The short story, “Lottery,” is set in a small American village on June 27, the day of the annual lottery. The villagers gather for the ritual, which is believed to ensure a successful harvest. It has become a central feature of the village’s culture, and the villagers are not happy to hear that other villages have discontinued it.
Lottery is an ancient practice, spanning thousands of years. The casting of lots to determine property distribution dates back to the Bible—the Lord instructs Moses to divide land by lot—and it was a popular pastime among Romans and other ancient peoples for entertainment, to divine God’s will, or as an alternative to taxes.
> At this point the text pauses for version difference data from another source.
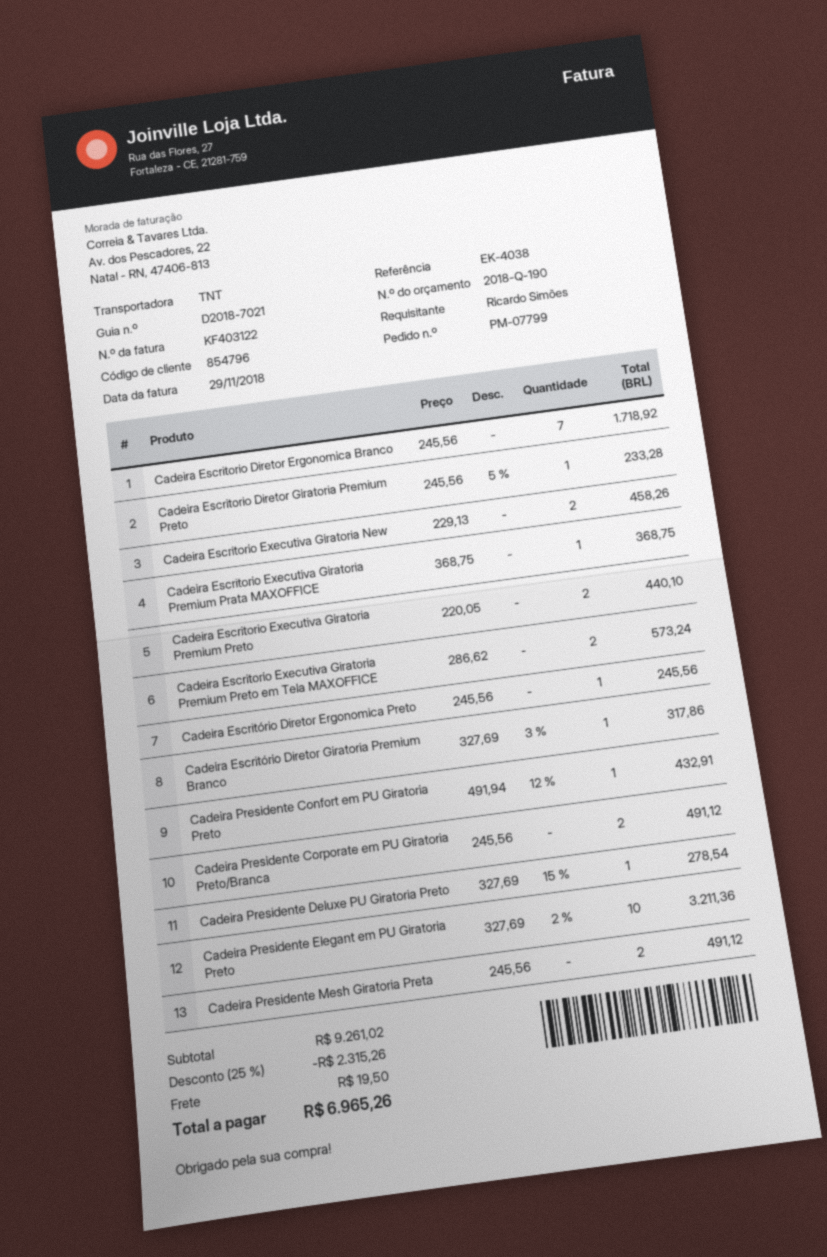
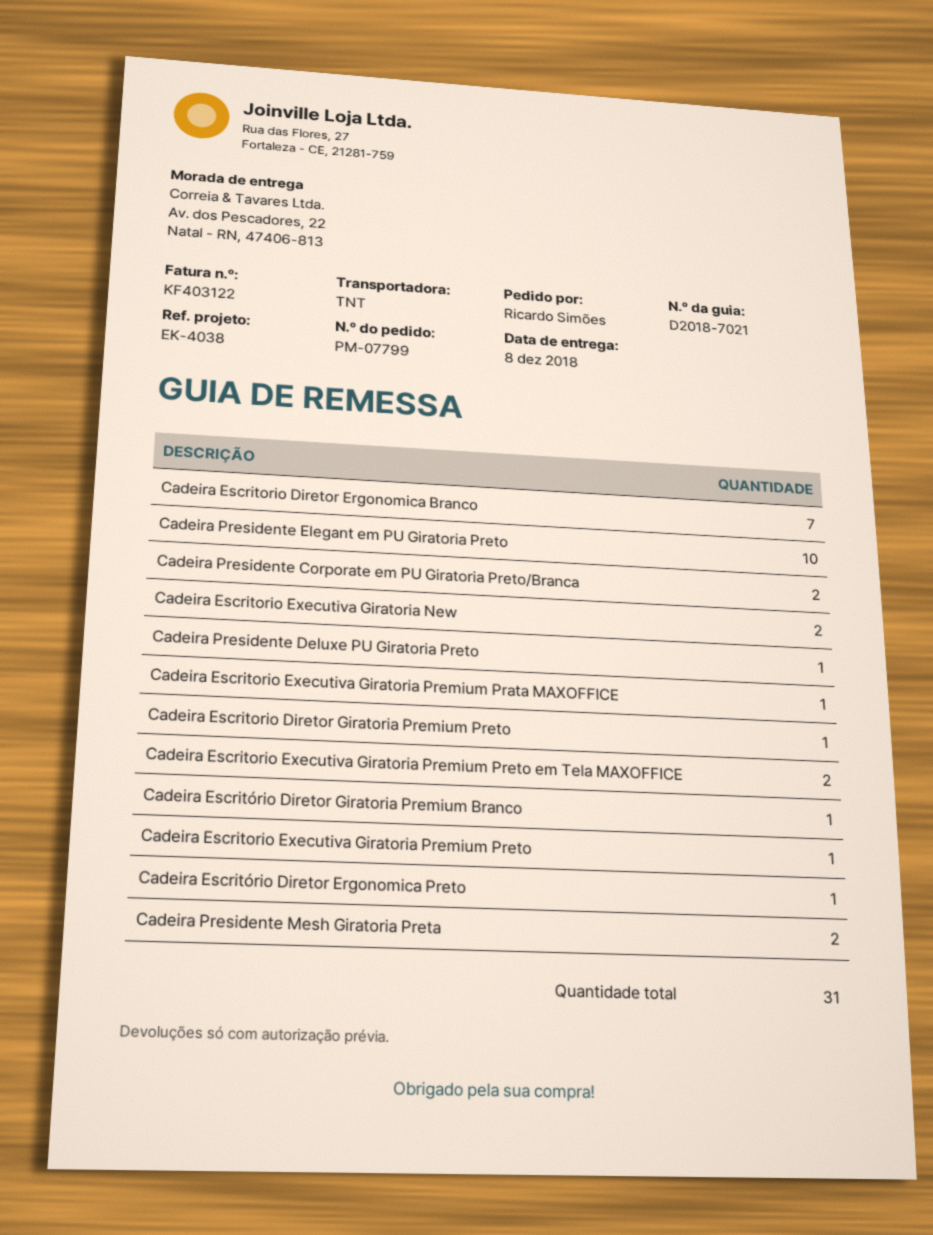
Cadeira Escritorio Executiva Giratoria Premium Preto: 2 -> 1
Cadeira Presidente Confort em PU Giratoria Preto: 1 -> none

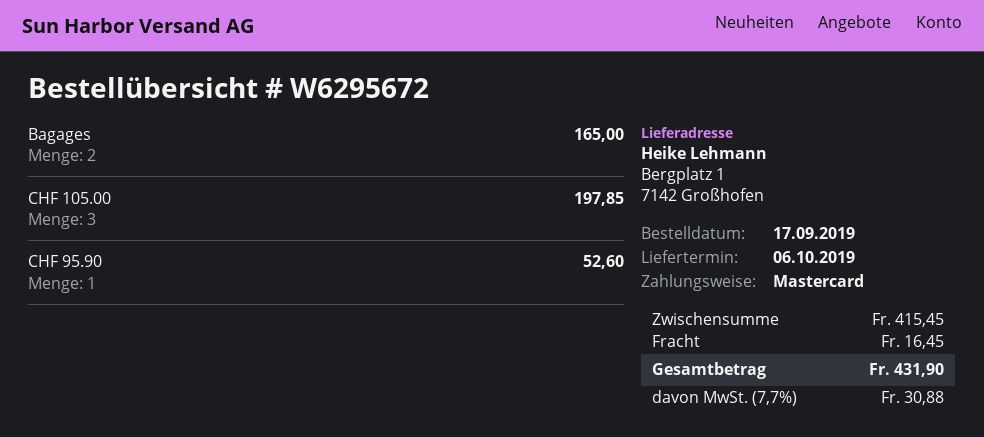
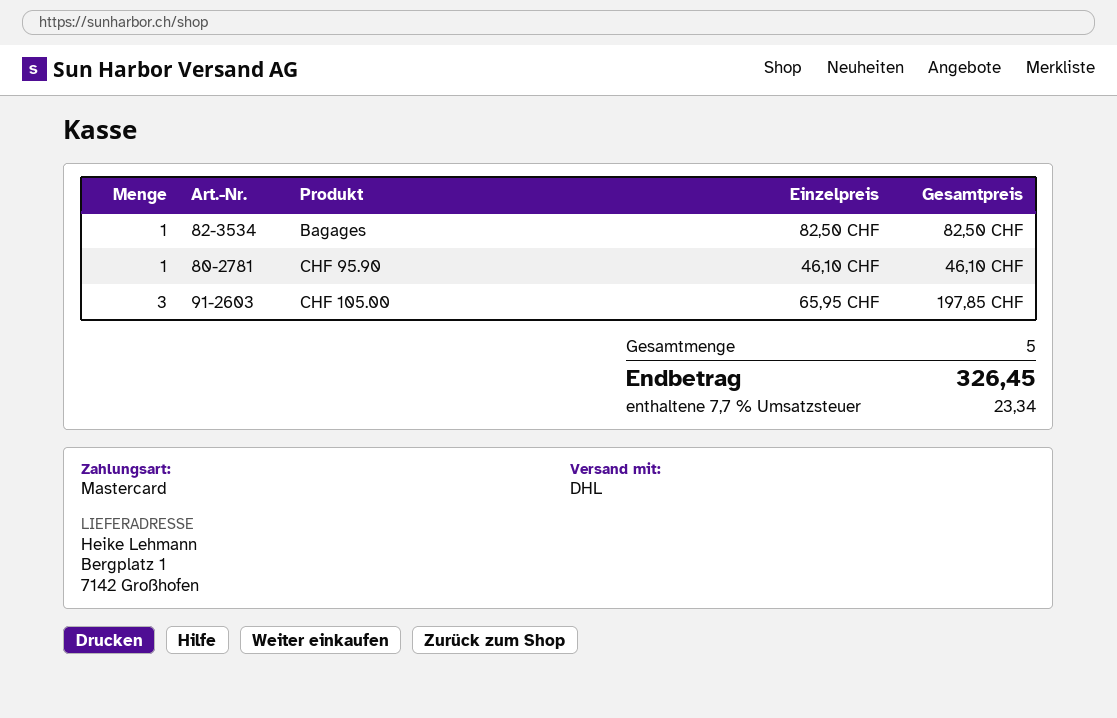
Bagages: 2 for 165.00 -> 1 for 82.50
CHF 95.90: 1 for 52.60 -> 1 for 46.10
shipping: 16.45 -> none
tax: 7.7% = 30.88 -> 7.7% = 23.34
total: 431.90 -> 326.45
More recently, governments have begun using the lottery to raise money for everything from road repairs to wars. It is the most common form of government-sponsored gambling, and it has an enormous appeal to ordinary citizens: the prizes are often very large, the tickets are cheap, and the odds of winning are relatively low. In the United States, state-run lotteries have become so popular that they account for almost a fifth of the total revenue raised by all forms of legalized gambling.
Although some people object to the regressive effect of state-sponsored lotteries on lower-income groups, these concerns tend to shift the focus of discussion from whether the practice should be allowed to exist to the specific details of the lottery’s operations. Most state lotteries begin operations by legislating a monopoly for themselves; they establish an agency or public corporation to run the lottery (rather than licensing a private firm in return for a percentage of the profits); and then progressively expand the size and complexity of their games, as pressure to increase revenues mounts.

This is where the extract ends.